### [EXERCISE INSTRUCTIONS]
Copy exactly the lines from the one containing "Jeux de Carte" through the last line of the records, both included, and nothing more.
RECORDS SHOWN: Begin
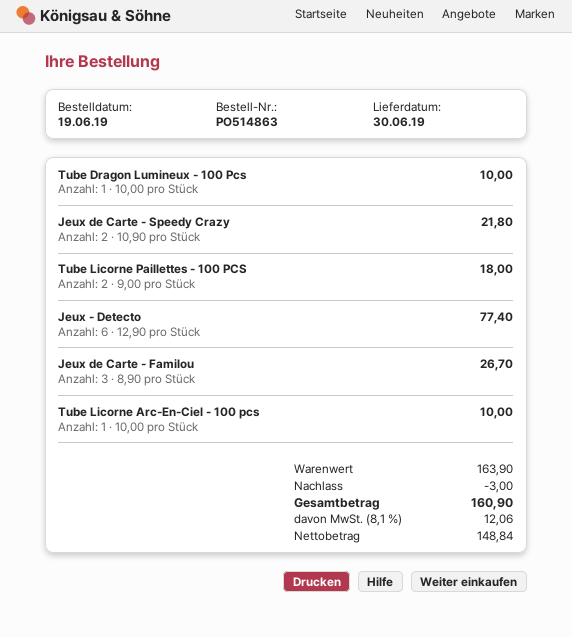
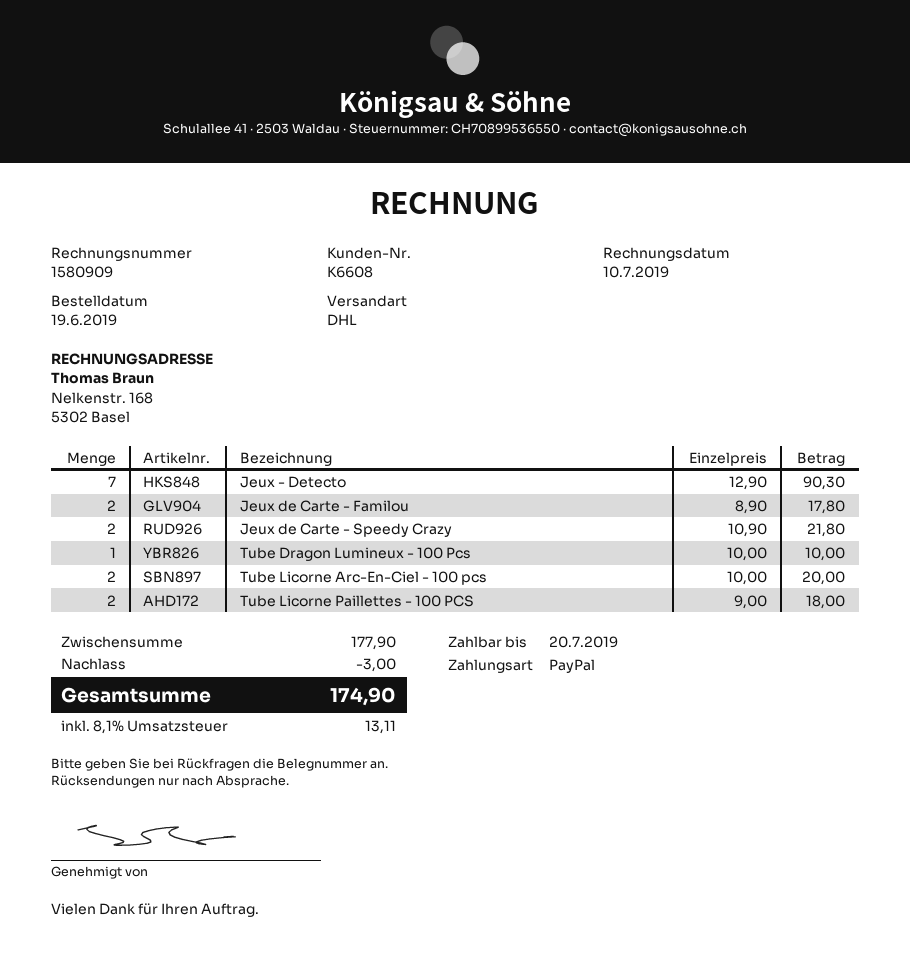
Jeux - Detecto: 6 x 12.90 = 77.40 -> 7 x 12.90 = 90.30
Jeux de Carte - Familou: 3 x 8.90 = 26.70 -> 2 x 8.90 = 17.80
Tube Licorne Arc-En-Ciel - 100 pcs: 1 x 10.00 = 10.00 -> 2 x 10.00 = 20.00
subtotal: 163.90 -> 177.90
tax: 8.1% = 12.06 -> 8.1% = 13.11
total: 160.90 -> 174.90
RECORDS SHOWN: End
### [SOLVED EXERCISE]
Jeux de Carte - Familou: 3 x 8.90 = 26.70 -> 2 x 8.90 = 17.80
Tube Licorne Arc-En-Ciel - 100 pcs: 1 x 10.00 = 10.00 -> 2 x 10.00 = 20.00
subtotal: 163.90 -> 177.90
tax: 8.1% = 12.06 -> 8.1% = 13.11
total: 160.90 -> 174.90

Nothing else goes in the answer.